- **What you are asked to do**: Give a verbatim copy of the lines below, minus the pictures.

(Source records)
*** Begin section ***
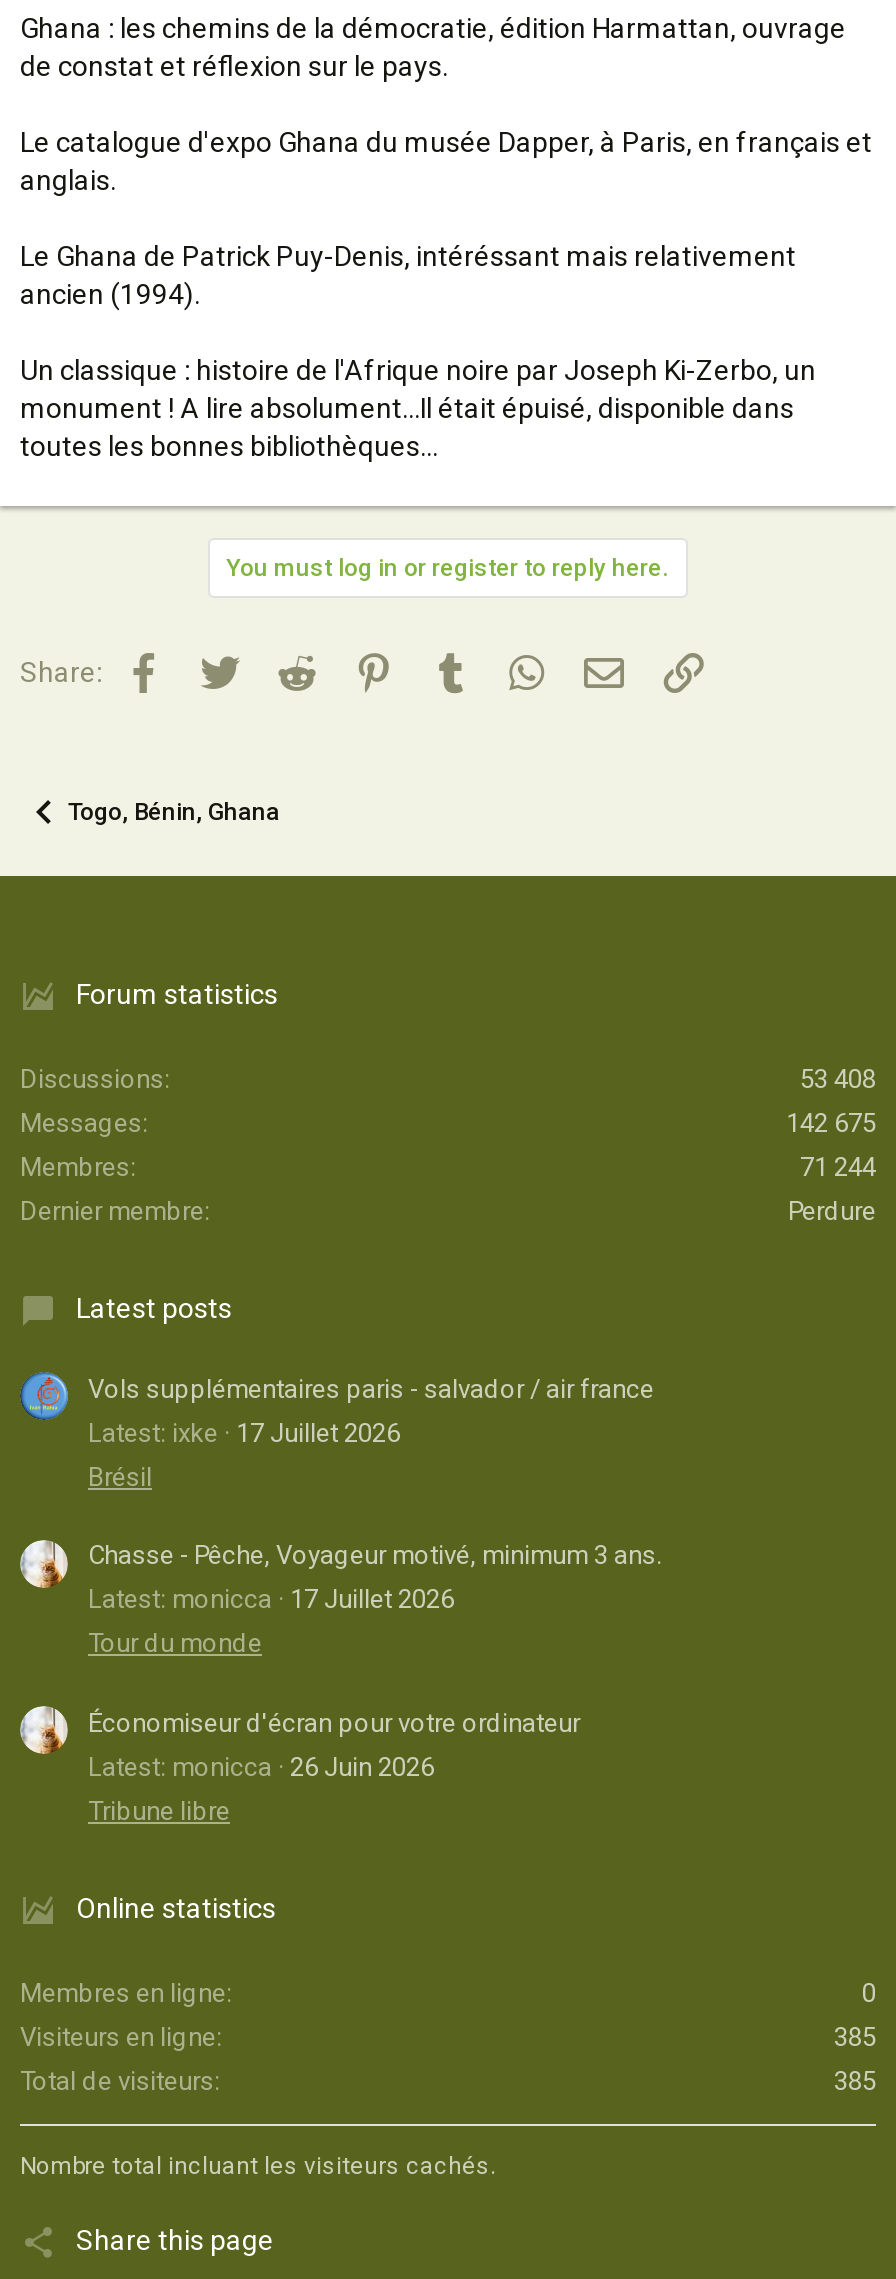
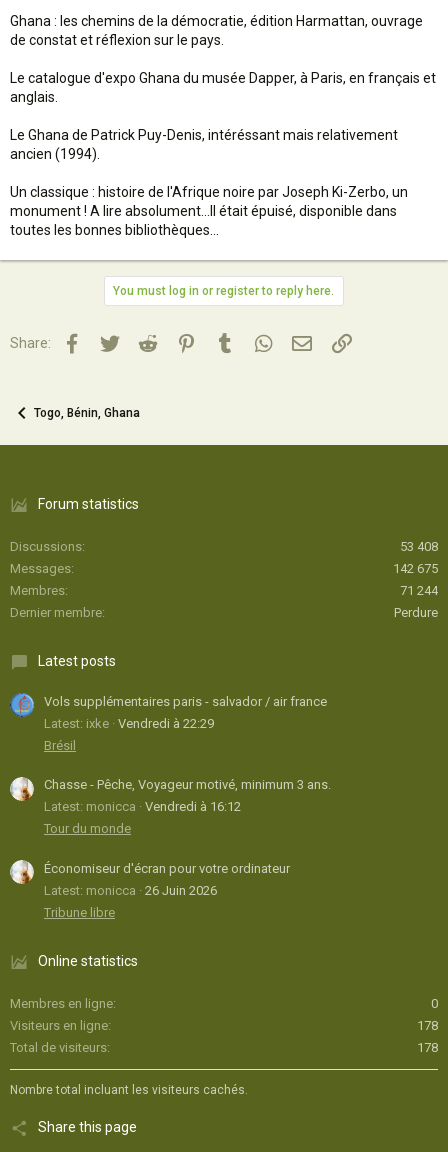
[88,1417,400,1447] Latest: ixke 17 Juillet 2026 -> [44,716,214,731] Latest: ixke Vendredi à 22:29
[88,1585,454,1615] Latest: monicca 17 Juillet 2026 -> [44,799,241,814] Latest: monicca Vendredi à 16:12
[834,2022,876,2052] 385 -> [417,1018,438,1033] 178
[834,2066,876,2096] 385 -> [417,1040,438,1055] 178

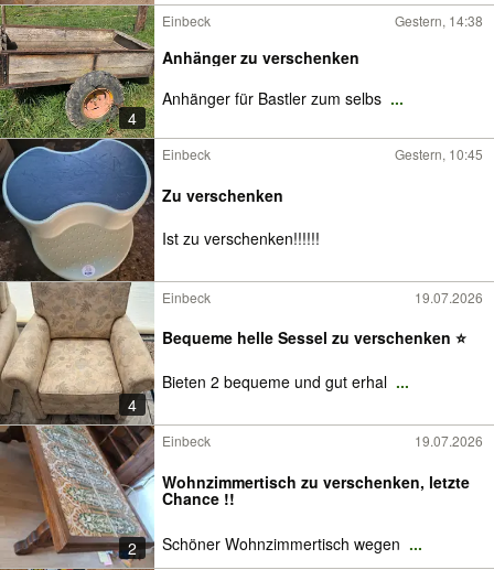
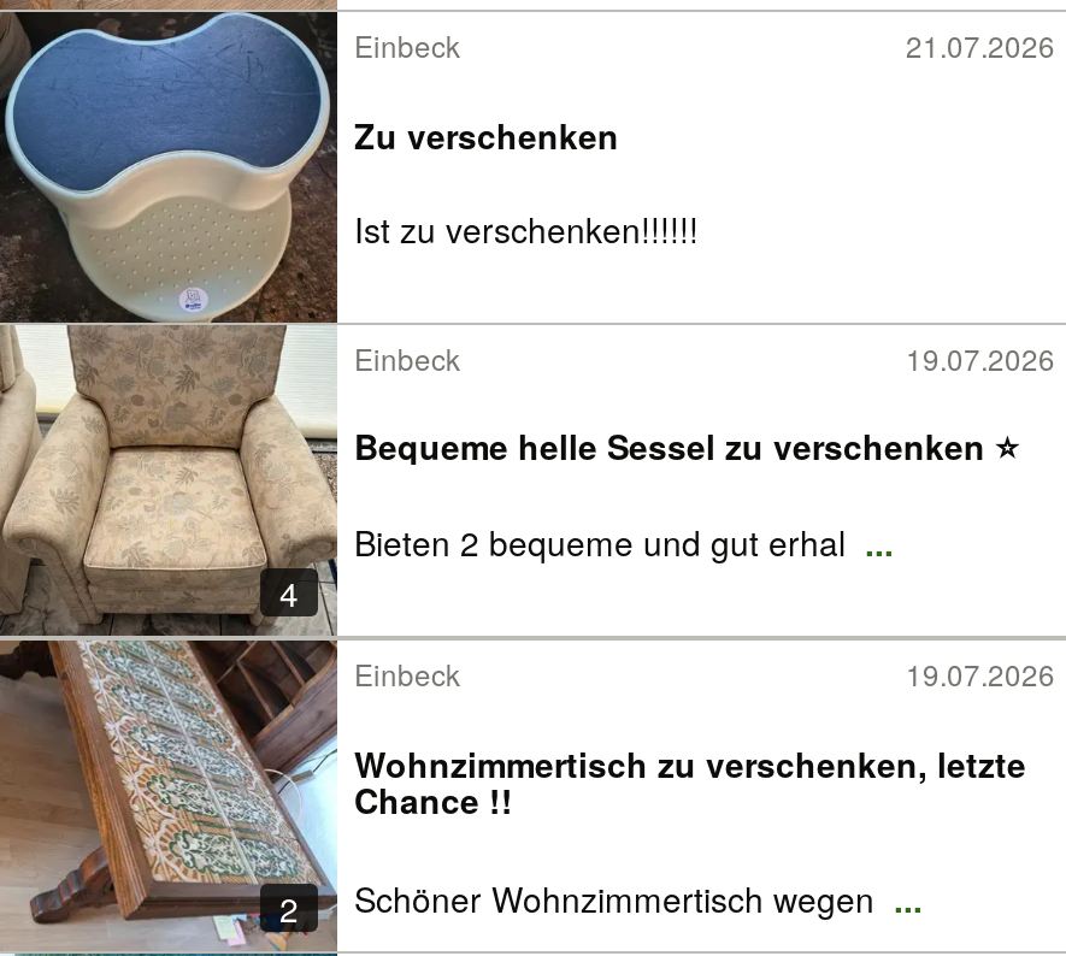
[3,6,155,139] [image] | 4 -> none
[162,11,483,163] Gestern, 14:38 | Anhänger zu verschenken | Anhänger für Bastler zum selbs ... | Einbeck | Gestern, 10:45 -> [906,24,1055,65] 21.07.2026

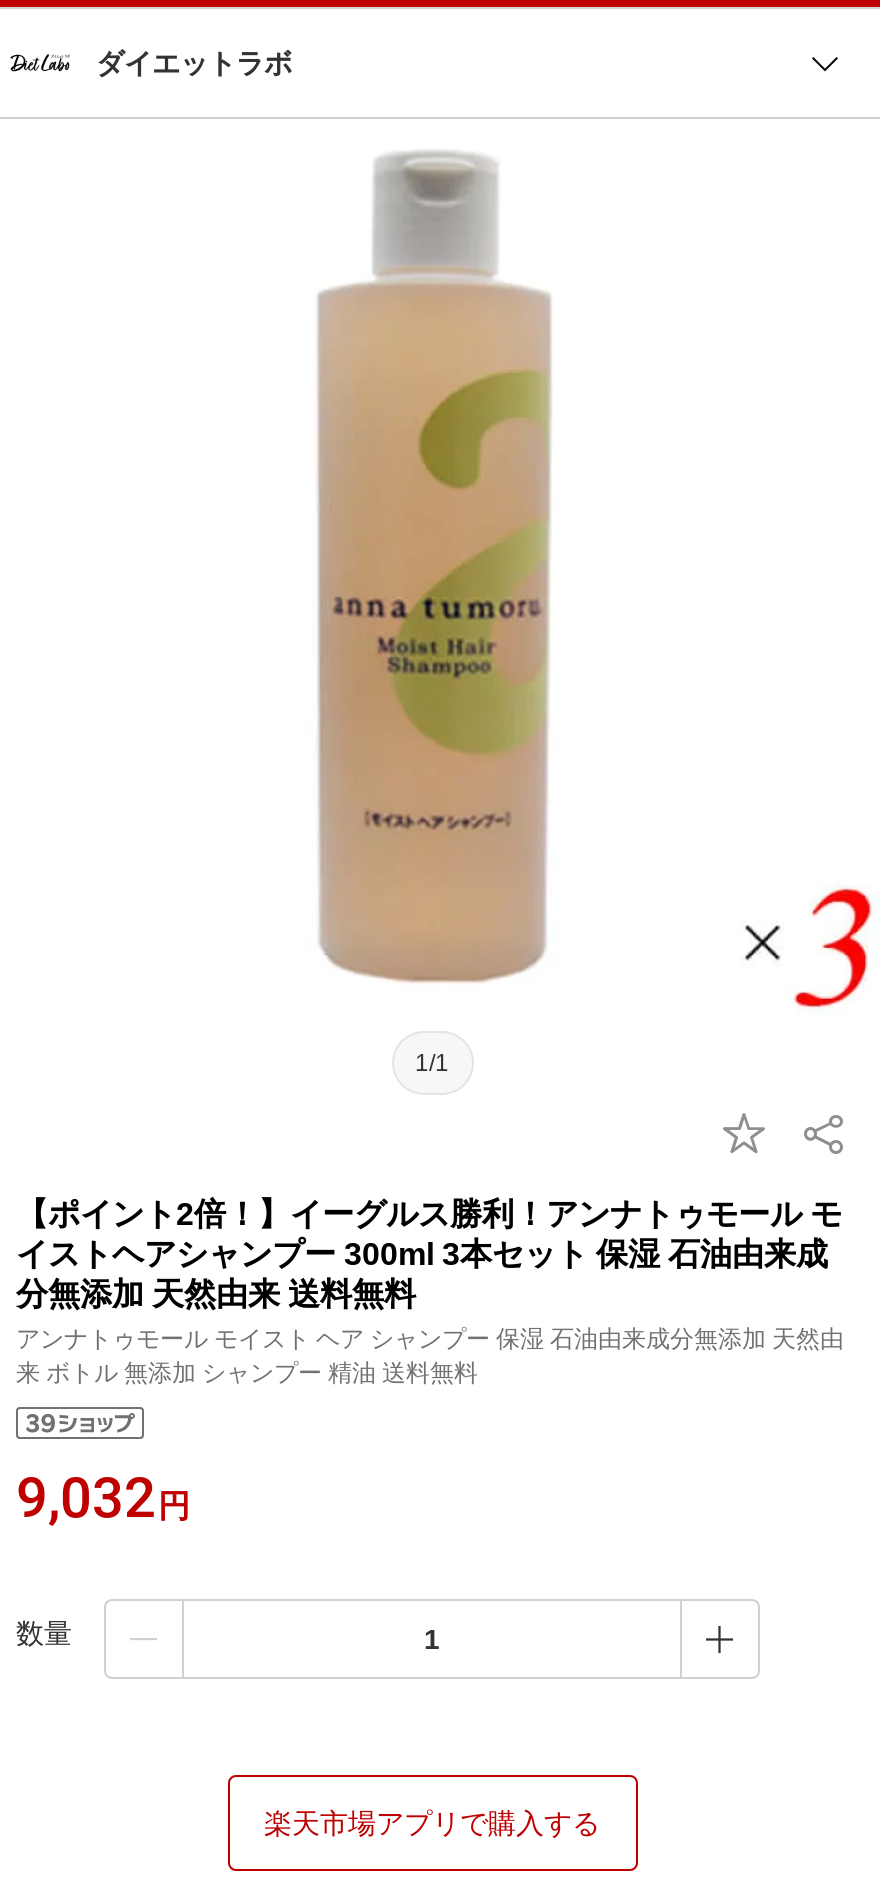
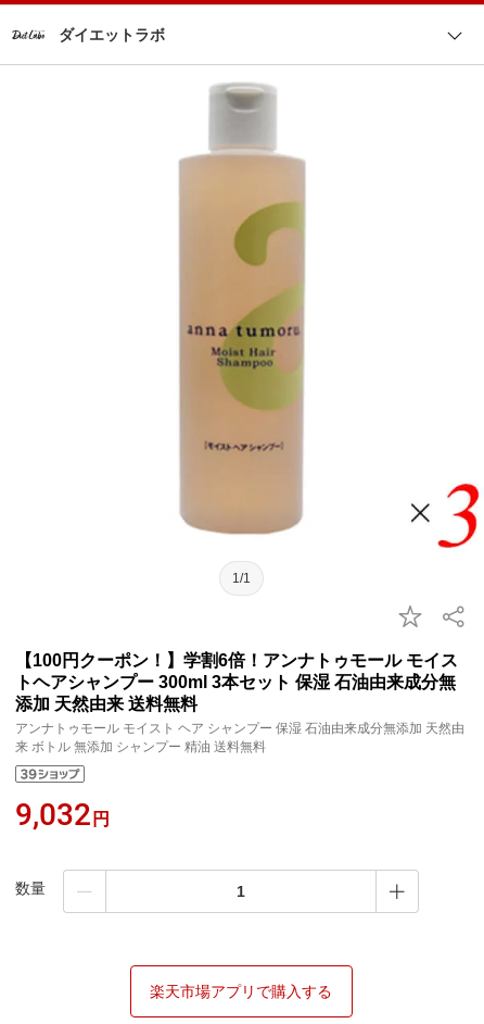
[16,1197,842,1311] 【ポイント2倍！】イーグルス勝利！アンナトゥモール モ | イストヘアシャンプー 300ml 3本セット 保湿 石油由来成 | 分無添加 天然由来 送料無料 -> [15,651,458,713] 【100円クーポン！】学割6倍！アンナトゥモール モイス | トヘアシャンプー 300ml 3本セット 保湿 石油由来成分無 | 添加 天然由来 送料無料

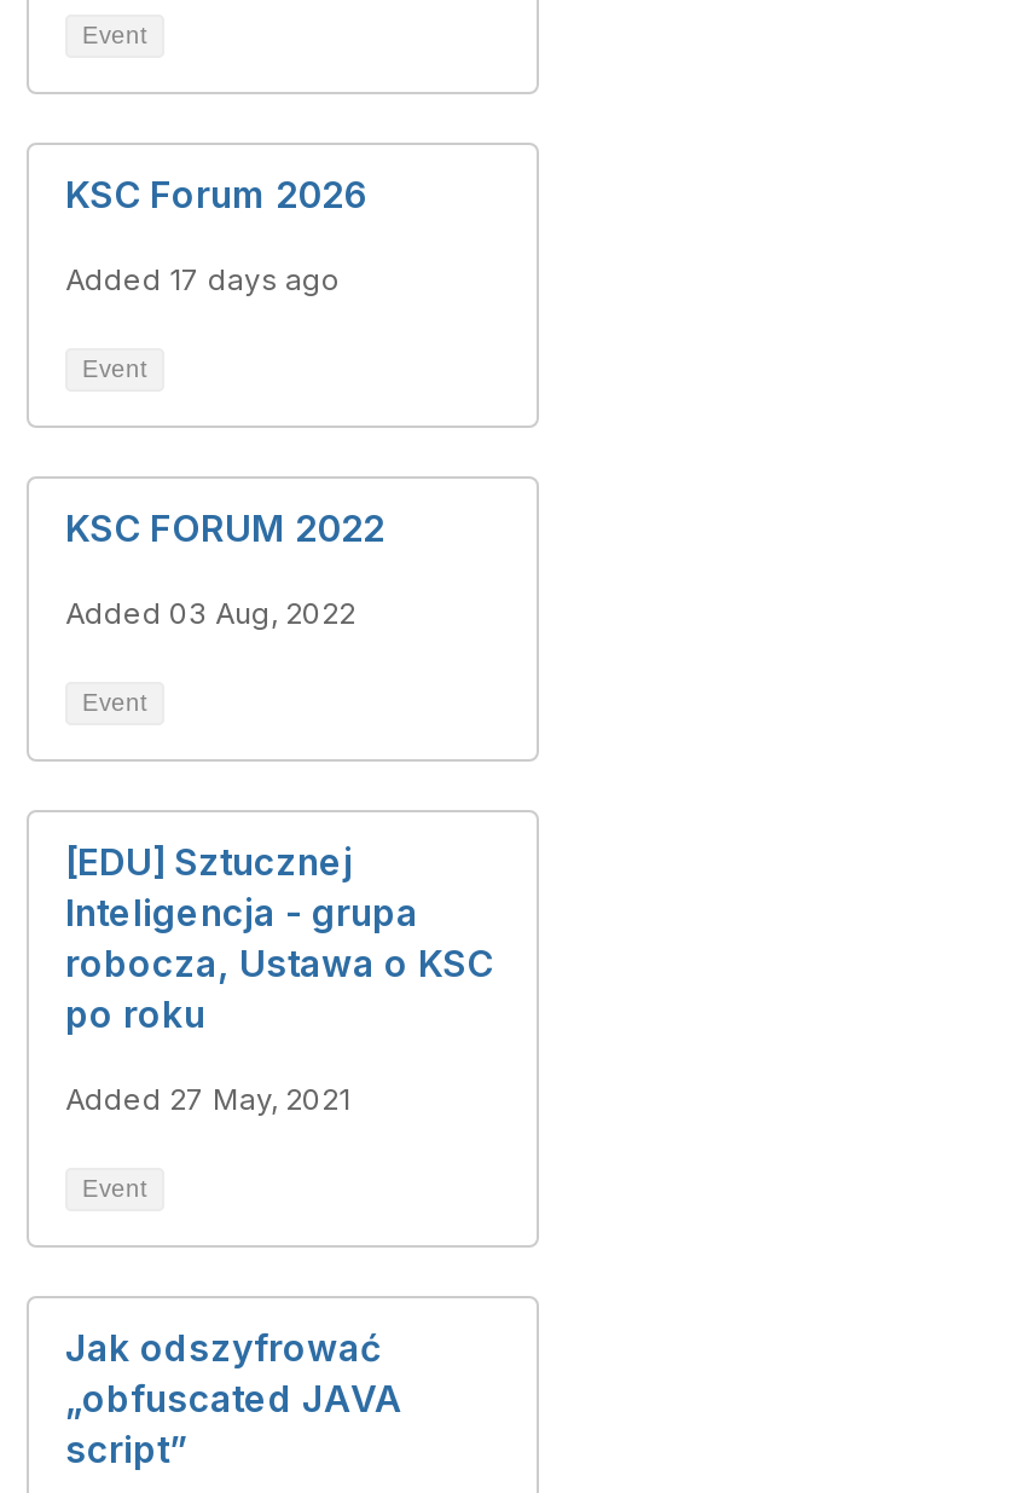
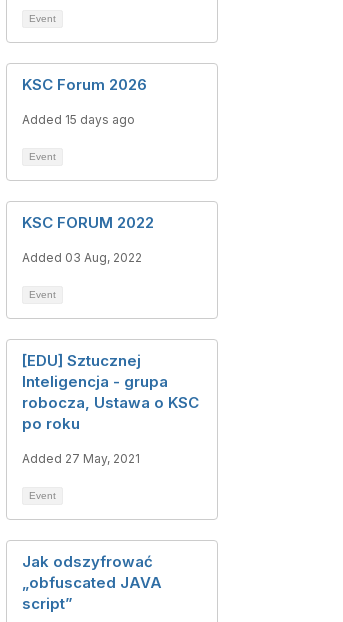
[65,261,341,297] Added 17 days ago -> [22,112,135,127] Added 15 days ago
*** End section ***
- **Task output**:
[88,1417,400,1447] Latest: ixke 17 Juillet 2026 -> [44,716,214,731] Latest: ixke Vendredi à 22:29
[88,1585,454,1615] Latest: monicca 17 Juillet 2026 -> [44,799,241,814] Latest: monicca Vendredi à 16:12
[834,2022,876,2052] 385 -> [417,1018,438,1033] 178
[834,2066,876,2096] 385 -> [417,1040,438,1055] 178

[3,6,155,139] [image] | 4 -> none
[162,11,483,163] Gestern, 14:38 | Anhänger zu verschenken | Anhänger für Bastler zum selbs ... | Einbeck | Gestern, 10:45 -> [906,24,1055,65] 21.07.2026

[16,1197,842,1311] 【ポイント2倍！】イーグルス勝利！アンナトゥモール モ | イストヘアシャンプー 300ml 3本セット 保湿 石油由来成 | 分無添加 天然由来 送料無料 -> [15,651,458,713] 【100円クーポン！】学割6倍！アンナトゥモール モイス | トヘアシャンプー 300ml 3本セット 保湿 石油由来成分無 | 添加 天然由来 送料無料

[65,261,341,297] Added 17 days ago -> [22,112,135,127] Added 15 days ago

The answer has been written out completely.